I first saw Contact at a small cinema in eastern Australia when I was 14. I remember that it appealed to me because of Robert Zemeckis, still one of my favourite directors, as well as the obvious charms of Jodie Foster, but the film completely blew me away – far more than I was expecting. I’ve seen it many times since, and pick up on more with each screening, but one particular scene has stuck with me from that first time. During the last act Ellie Arroway looks through her spacecraft window to see the Milky Way. And it’s wondrous. The filmmakers got it just right, and I remember my breath catching at the awe-inspiring sight. The movie ends with the words ‘For Carl’, which I didn’t understand at the time.
A year or two later I came across the novel, which expands upon the film’s many themes and adds much more scientific detail. I found it a fascinating read, and was intrigued by the short biography of its author, a scientist called Carl Sagan. Who was this guy? Since when did scientists write fiction? And not just any old fiction, but stories of aliens and messages from other planets! Isn’t that scientific heresy?
His name turned up from time to time as I grew up, until I became properly interested in science at 19 and suddenly he was everywhere. It seemed that in the US he was responsible for inspiring a whole generation of scientists in a tv show called Cosmos. I felt like I’d missed out. If the show ever made it to the UK, I’d never seen it mentioned. I’d never seen his books on the shelves either, yet again and again I came across the same sentiment: read The Demon-Haunted World.
Not really available in the UK, the book languished on my wishlist for a while. I finally picked it up at a Kansas bookstore in 2004. I was reading it when ambushed by an evangelist in a Yosemite laundrette – I figured it would have been a betrayal not to fight back – and finished it on the flight home as everybody around me slept. Carl Sagan’s widow, Ann Druyan, recently told an interviewer that The Demon-Haunted World was written as Carl underwent three bone-marrow transplants. The host was audibly shocked, and it’s easy to see why. It’s a remarkable piece of work.
The Demon-Haunted World is an impassioned plea for reason, for the inherent virtue of truth and the power of skepticism. Along the way he demolishes, politely and eloquently, tales of alien abduction, ghosts, telepathy and other popular fictions. But more importantly The Demon-Haunted World is an ode to wonder. Carl Sagan was primarily an astronomer, and more than anybody I’ve read he manages to evoke in words a fraction of the feeling you get when looking at the stars. His enthusiasm for life oozes from every page:
The blueprints, detailed instructions and job orders for building you from scratch would fill about 1,000 encyclopedia volumes if written out in English. Yet every cell in your body has a set of these encyclopedias. A quasar is so far away that the light we see from it began its intergalactic voyage before the Earth was formed. Every person on Earth is descended from the same not-quite-human ancestors in Easy Africa a few million years ago, making us all cousins.
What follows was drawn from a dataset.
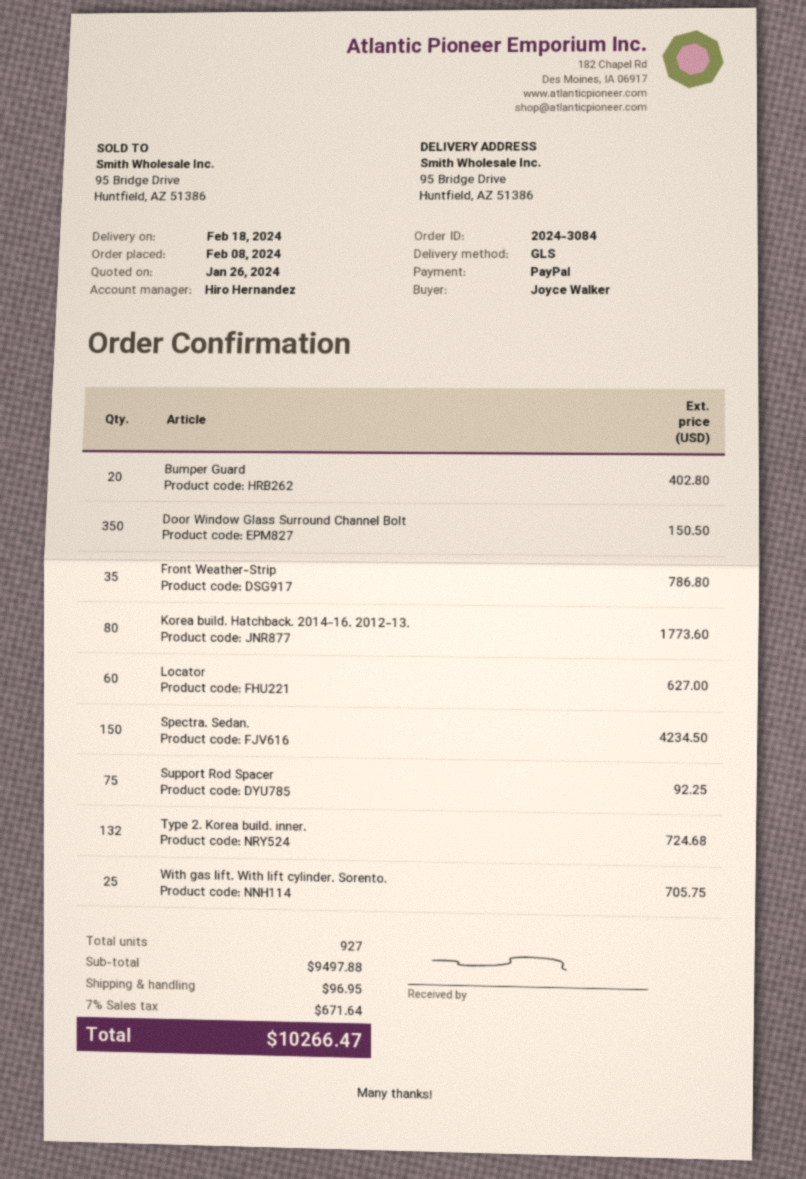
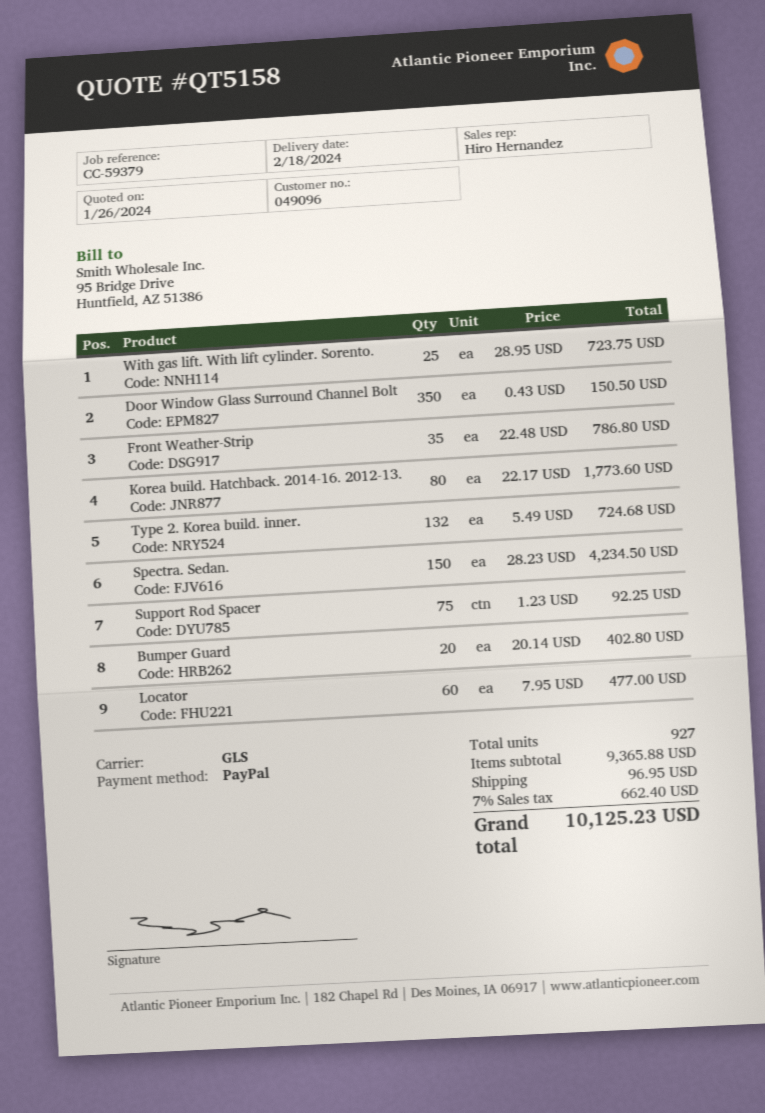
Locator: 60 for 627.00 -> 60 for 477.00
With gas lift. With lift cylinder. Sorento.: 25 for 705.75 -> 25 for 723.75
subtotal: 9497.88 -> 9365.88
tax: 7% = 671.64 -> 7% = 662.40
total: 10266.47 -> 10125.23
Whenever I think about any of these discoveries, I feel a tingle of exhilaration. My heart races. I can’t help it. Science is an astonishment and a delight. Every time a spacecraft flies by a new world, I find myself amazed. Planetary scientists ask themselves: “Oh, is that the way it is? Why didn’t we think of that?” But nature is always more subtle, more intricate, more elegant than we are able to imagine. Given our manifest human limitations, what is surprising is that we have been able to penetrate so far into the secrets of Nature.
Ellie represents us all when she gazes into the galaxy. Contact the novel ends with the discovery of a message encoded in the digits of pi, not because Carl believed in a higher power but to blast open by an order of magnitude the wonder we could appreciate. Imagine if we discovered evidence that the base laws of nature had been deliberately constructed – it doesn’t mean we have to start worshipping anything, it means that we get to explore further than we ever thought possible. It’s akin to Hubble realising the smudges in his telescope were not fuzzy stars but entire galaxies. Reality just squared itself. Googoled itself, perhaps.
But coupled with this celebration of the universe is a fierce adoration of our own experience. Like Richard Feynman, Carl despised the idea that explanation reduces wonder. Even if we can one day fully explain a mother’s love for her child, it’s still love and no less beautiful for it. More so, in fact, because we can look in awe at its workings.
This is what Carl Sagan means to me. To talk of awe and love is considered almost childish in the current climate, and cynicism and pessimism often rule the day. I’ve seen nobody who stood more firmly and brightly against it. One of the final sentences of Contact always brings me to tears:
For small creatures such as we the vastness is bearable only through love.
Carl died ten years ago today, and this post was written as part of the the memorial Blog-a-thon. Thanks, Carl.